Document plug-in part 1: automated metadata modification

In 2022, we released the document plug-in for FileHold. Like our workflow plug-in, this new tool allows for customization and automation to be added to standard product features in a simple way by non-programmers. The document plug-in has two functions: automated metadata modification and document validation.

In part 1 of this article, I will present three use cases for automated metadata modification including the necessary plug-in configuration. Like the workflow plug-in, this tool uses our hybrid SQL concept to configure the plug-in. This technology combines our merge tag feature with standard SQL to provide a powerful mechanism for customization. A part 2 on document validation is also available.

Use case: Calculate contract dates

Contracts typically have a start date and a term. If they are evergreen, they probably have a minimum period prior to the end of the term when the contract can be cancelled or changed. Companies with a contract review process probably have a period before the end of term when they would like to start reviewing the contract to determine if changes or cancellation are needed.

These requirements imply that four dates are necessary in the documents schema to be able to handle the contract properly in searches and event processing:

  • Contract effective date
  • Contract expiration date
  • Contract term notice date
  • Contract term review date

In the most straightforward circumstances, the user would simply enter these dates as needed for the contract. However, this exercise is likely prone to error and undue effort when there is likely a more effective method to enter the information if the dates can be automatically calculated. This is where the document plug-in comes in. It operates after the user has completed the metadata panel and pressed add or save.
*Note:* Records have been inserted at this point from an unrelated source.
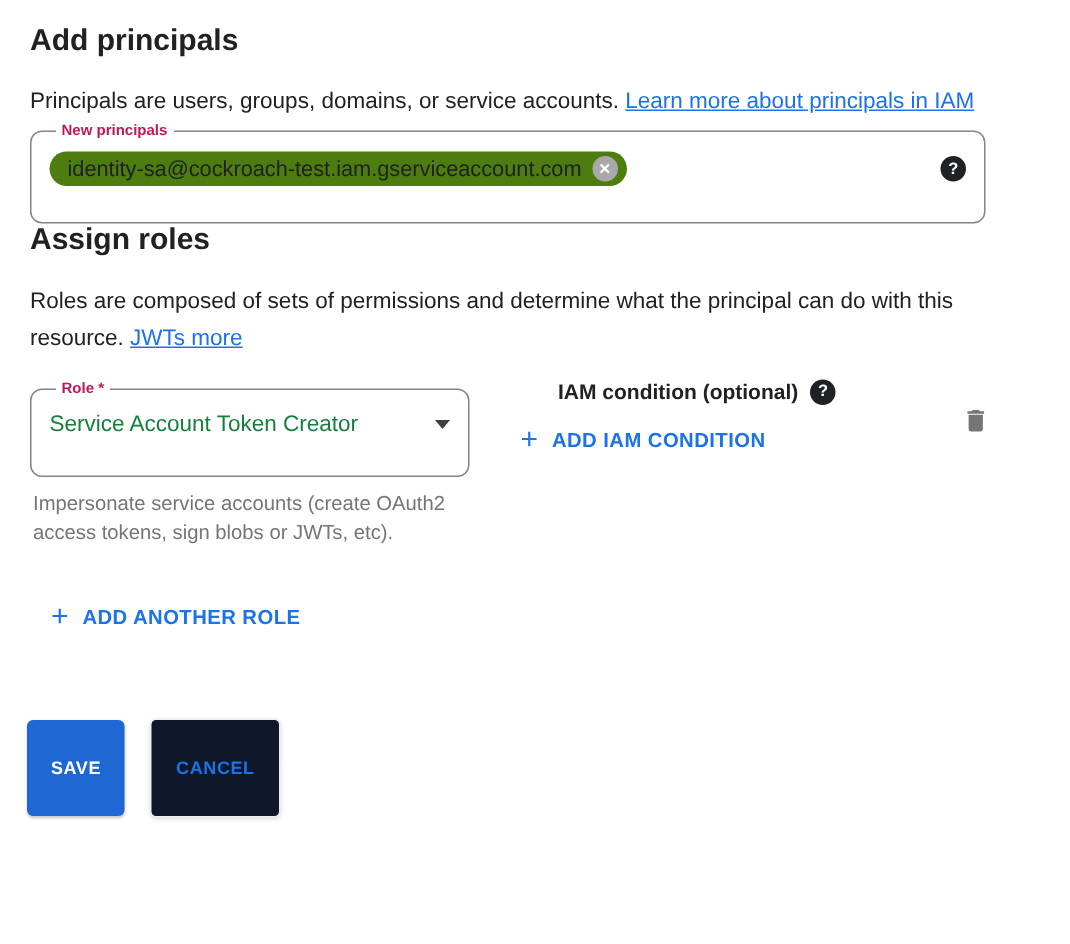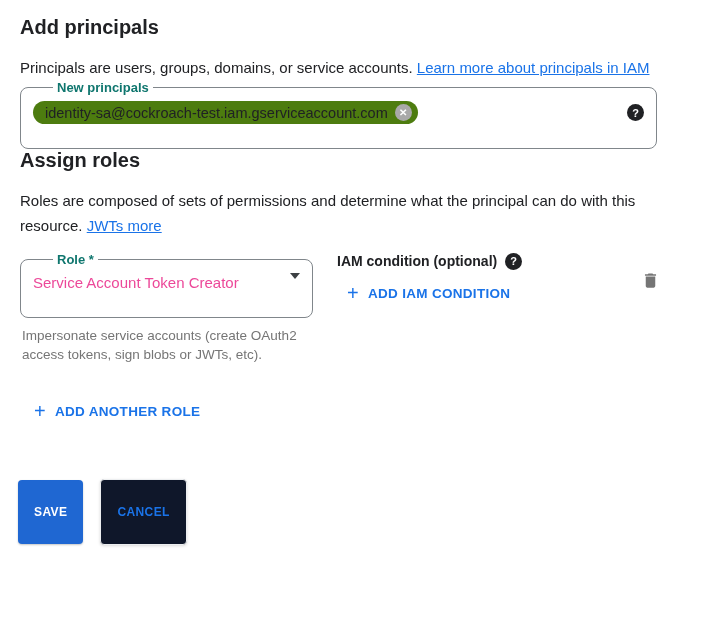--- a/index.html
+++ b/index.html
@@ -41,11 +41,11 @@
     padding: 2px 12px 24px 12px;
   }
   fieldset.outlined legend {
-    font-size: 13px;
-    font-weight: 700;
-    color: #0f766e;
+    font-size: 10px;
+    font-weight: 700;
+    color: #be185d;
     padding: 0 4px;
-    margin-left: 20px;
+    margin-left: 4px;
     line-height: 15px;
   }
   .principals-field { margin-top: 14px; width: 637px; }

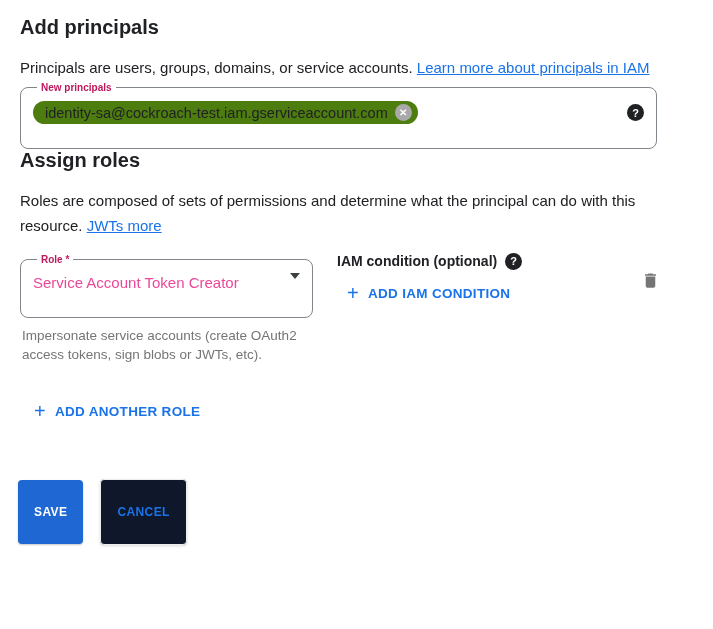--- a/index.html
+++ b/index.html
@@ -140,6 +140,7 @@
     font-weight: 700;
     color: #202124;
     line-height: 17px;
+    margin-left: 35px;
   }
   .text-button {
     background: none;

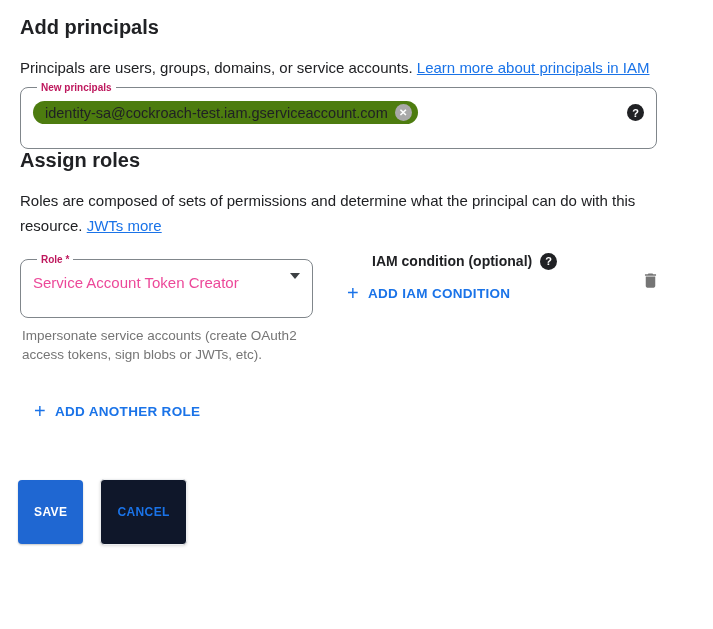--- a/index.html
+++ b/index.html
@@ -108,9 +108,10 @@
   .role-field { width: 293px; padding: 2px 14px 9px 14px; }
   .role-select {
     display: flex;
+    align-items: center;
     justify-content: space-between;
     font-size: 15px;
-    color: #ec4899;
+    color: #15803d;
     margin-top: 4px;
     cursor: pointer;
     line-height: 20px;

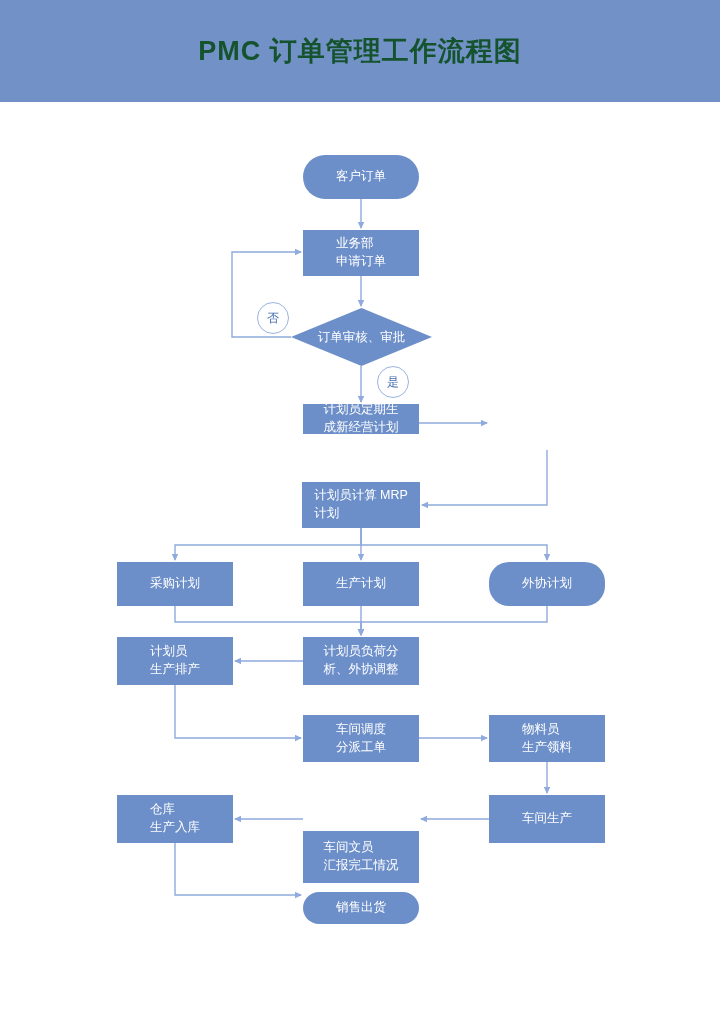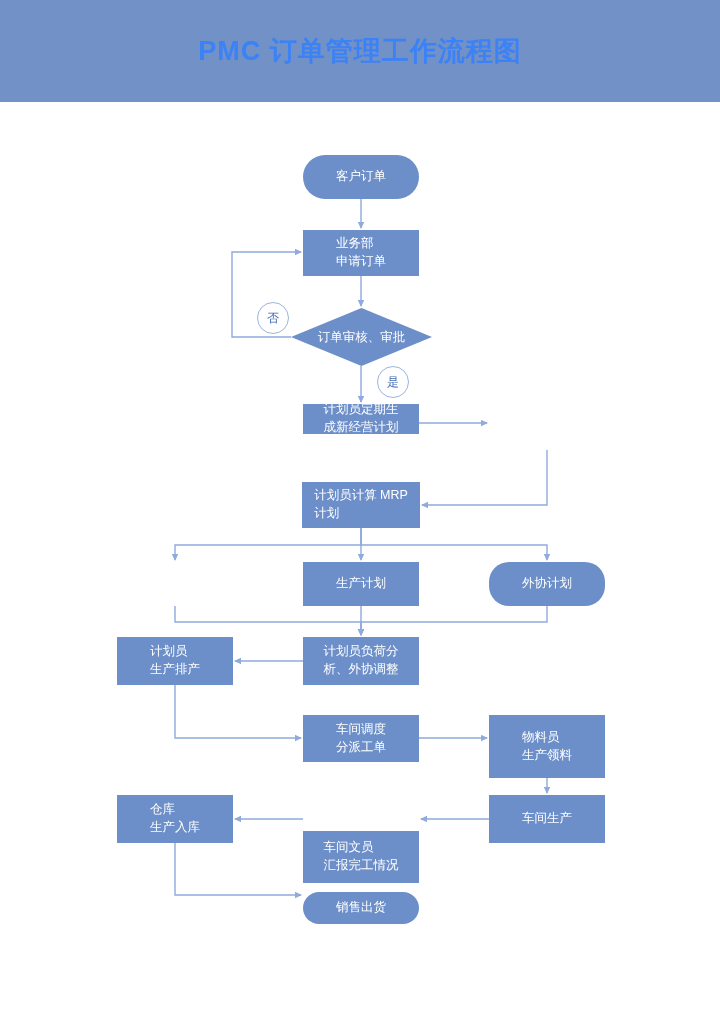--- a/index.html
+++ b/index.html
@@ -35,7 +35,7 @@
     display: flex;
     align-items: center;
     justify-content: center;
-    color: #3b82f6;
+    color: #14532d;
     font-size: 27px;
     font-weight: bold;
     letter-spacing: 1px;

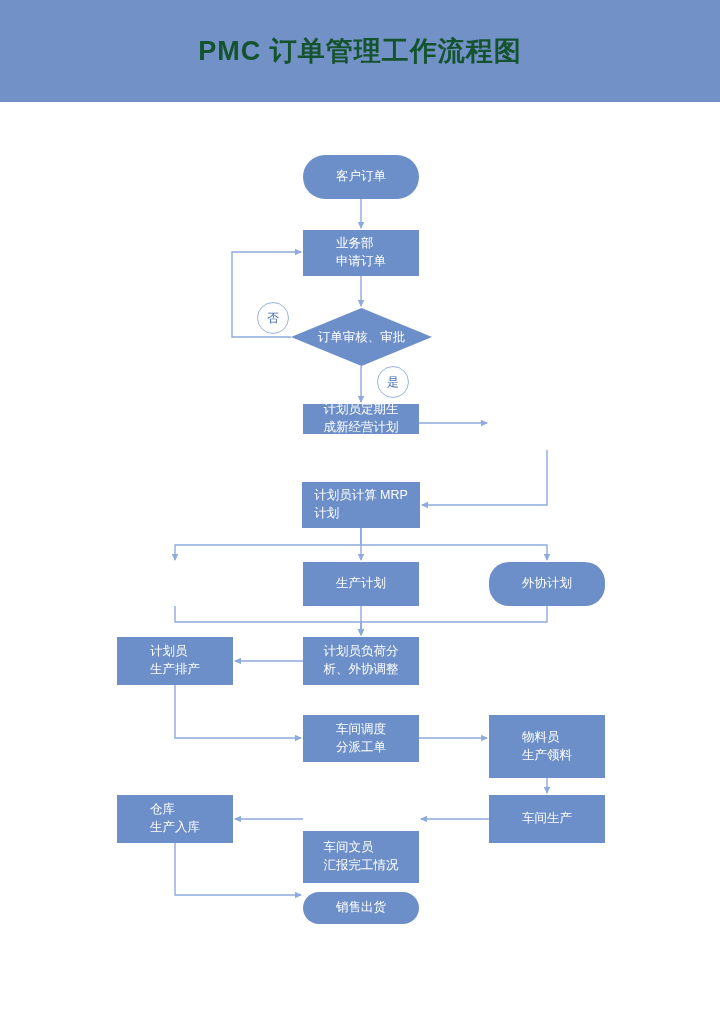--- a/index.html
+++ b/index.html
@@ -186,6 +186,7 @@
   <div class="node process" style="left:302px; top:482px; width:118px; height:46px;">计划员计算 MRP
 计划</div>
 
+  <div class="node process" style="left:117px; top:562px; width:116px; height:44px;">采购计划</div>
 
   <div class="node process" style="left:303px; top:562px; width:116px; height:44px;">生产计划</div>
 

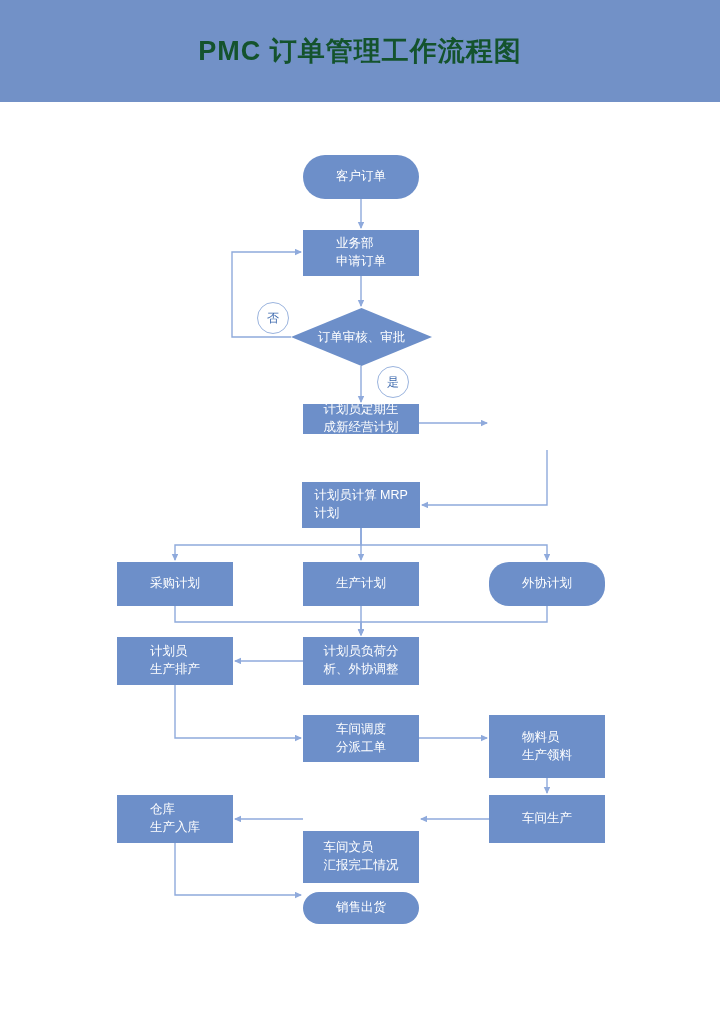--- a/index.html
+++ b/index.html
@@ -201,7 +201,7 @@
   <div class="node process" style="left:303px; top:715px; width:116px; height:47px;">车间调度
 分派工单</div>
 
-  <div class="node process" style="left:489px; top:715px; width:116px; height:63px;">物料员
+  <div class="node process" style="left:489px; top:715px; width:116px; height:47px;">物料员
 生产领料</div>
 
   <div class="node process" style="left:117px; top:795px; width:116px; height:48px;">仓库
Let’s consider three new metadata fields:

  • Contract term length
  • Contract term notice length
  • Contract renewal lead time

These fields can be dropdown menus with a fixed list of values, or they can simply be numbers. We will assume that the term length is in months and the other two values are in days. The plug-in requires us to return a list of field ids and values so we need to both calculate the correct dates and find the field IDs for the contract expiration date, term notice date and term review date fields as we will use the effective date as the starting point for all calculations.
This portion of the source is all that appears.